The last three messages that the server and client send to each other in a TLS handshake are Certificate, CertificateVerify, and Finished.

Certificate

This message contains the authentication certificate and any other supporting certificates in the certificate chain. The server must send this message if the key exchange method uses certificates for authentication. The client must send this if and only if the server requested client authentication through a CertificateRequest message. The certificate message includes the following fields:

CertificateVerify

This message contains a signature over the entire handshake using the private key corresponding to the public key in the Certificate message. It provides proof that the client or the server has the private key corresponding to its certificate. This message includes the following fields:

Finished

This message contains a Message Authentication Code (MAC) over the entire handshake. Once the client and server have verified the Finished messages that they have received from their peers, both sides may send and receive application data over the connection.

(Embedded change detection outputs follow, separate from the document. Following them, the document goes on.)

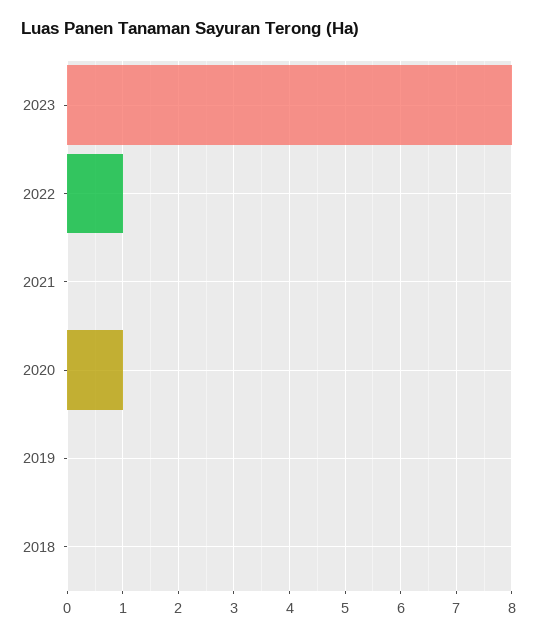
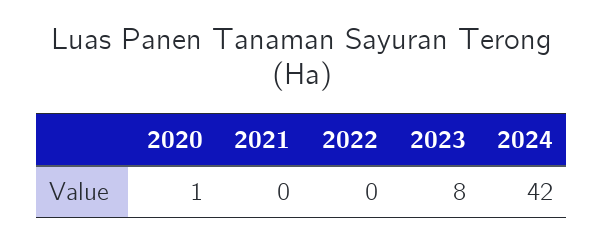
2022: 1 -> 0
2019: 0 -> none
2018: 0 -> none
2024: none -> 42

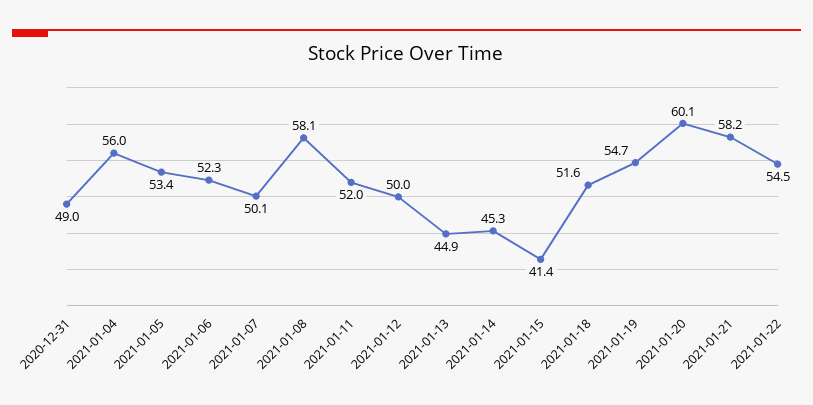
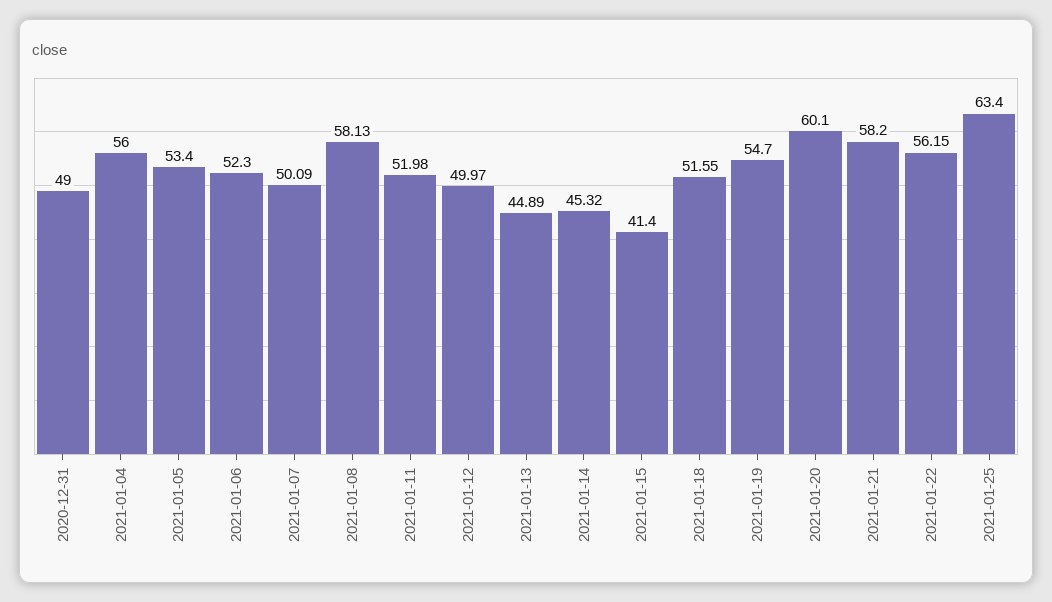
2021-01-22: 54.5 -> 56.15
2021-01-25: none -> 63.4

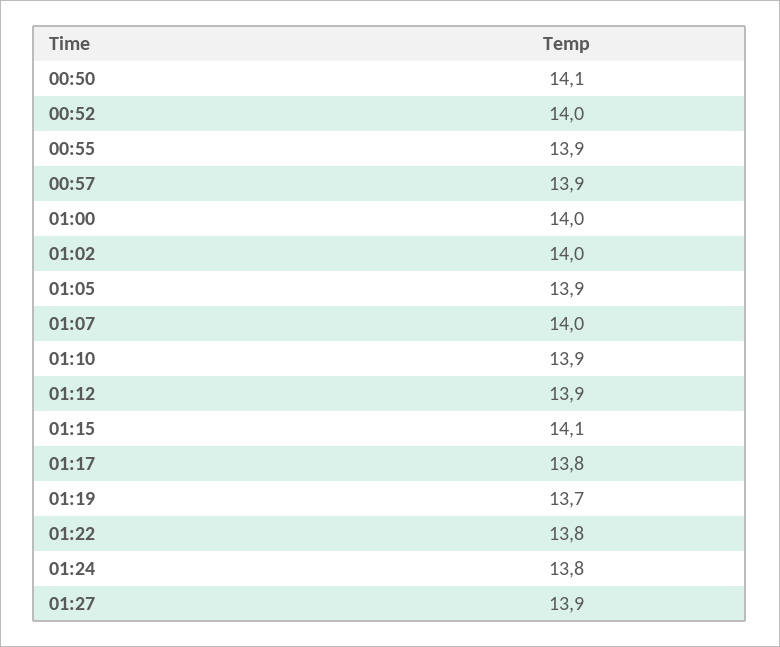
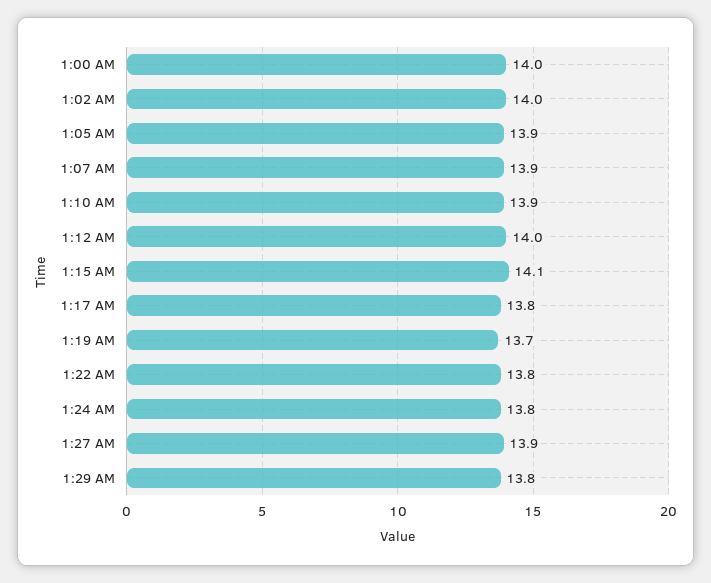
00:50: 14.1 -> none
00:52: 14 -> none
00:55: 13.9 -> none
00:57: 13.9 -> none
01:07: 14 -> 13.9
01:12: 13.9 -> 14
1:29 AM: none -> 13.8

Session Resumption with a Pre-Shared Key

A pre-shared key (PSK) is a shared secret that was previously shared between the two parties using some secure channel before it needs to be used. You can establish a PSK during one TLS handshake and then use it to establish a new connection in another handshake; this is called session resumption with a PSK. The PSK corresponds to a unique key derived from the initial handshake. If the server accepts the PSK when establishing a new connection, then the security context of this connection is cryptographically tied to the original connection, and the key derived from the initial handshake is used to bootstrap the cryptographic state instead of the full TLS handshake.

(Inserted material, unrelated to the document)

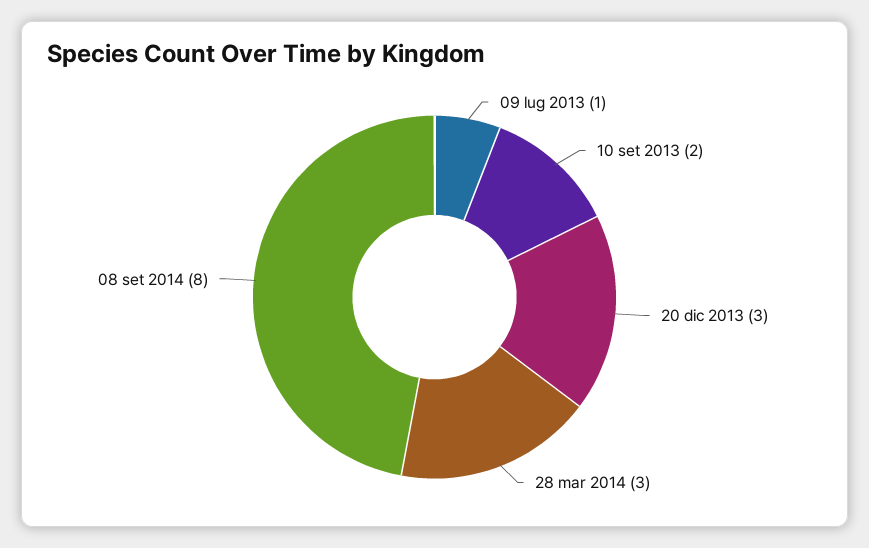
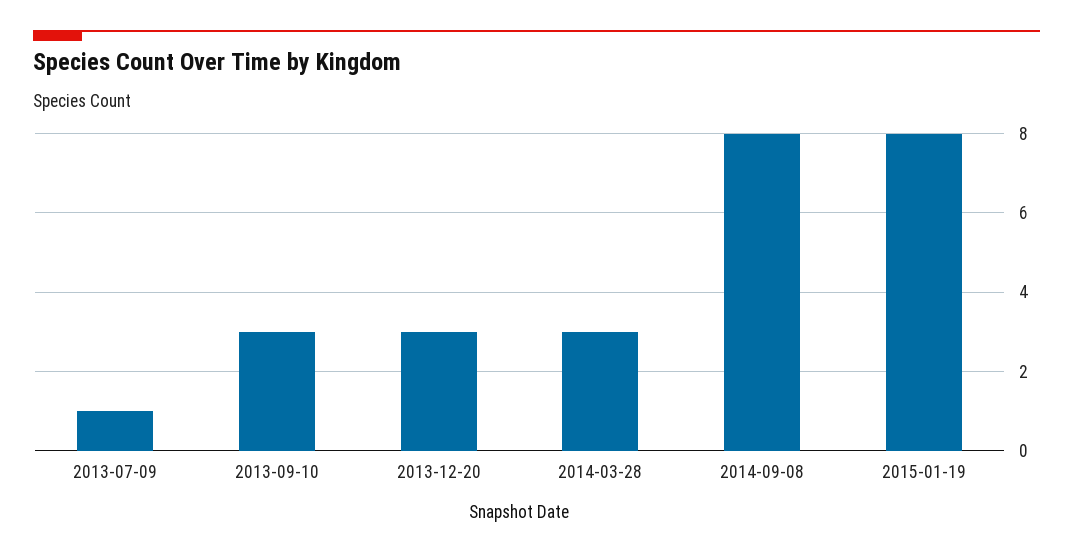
10 set 2013: 2 -> 3
2015-01-19: none -> 8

The following figures show two handshakes, the first establishes a PSK and the second uses it.

TLS 1.3 handshake that establishes a PSK

TLS 1.3 handshake that establishes a PSK

TLS 1.3 handshake that uses a PSK

TLS 1.3 handshake that uses a PSK
  1. The client sends a ClientHello message with a key_share extension to the server. This extension lists which key exchange cryptographic methods that the client supports.

  2. The server responds with a ServerHello message with a key_share extension. This extension contains the cryptographic method it wants to use for the key exchange.

  3. The server sends its server parameters to the client.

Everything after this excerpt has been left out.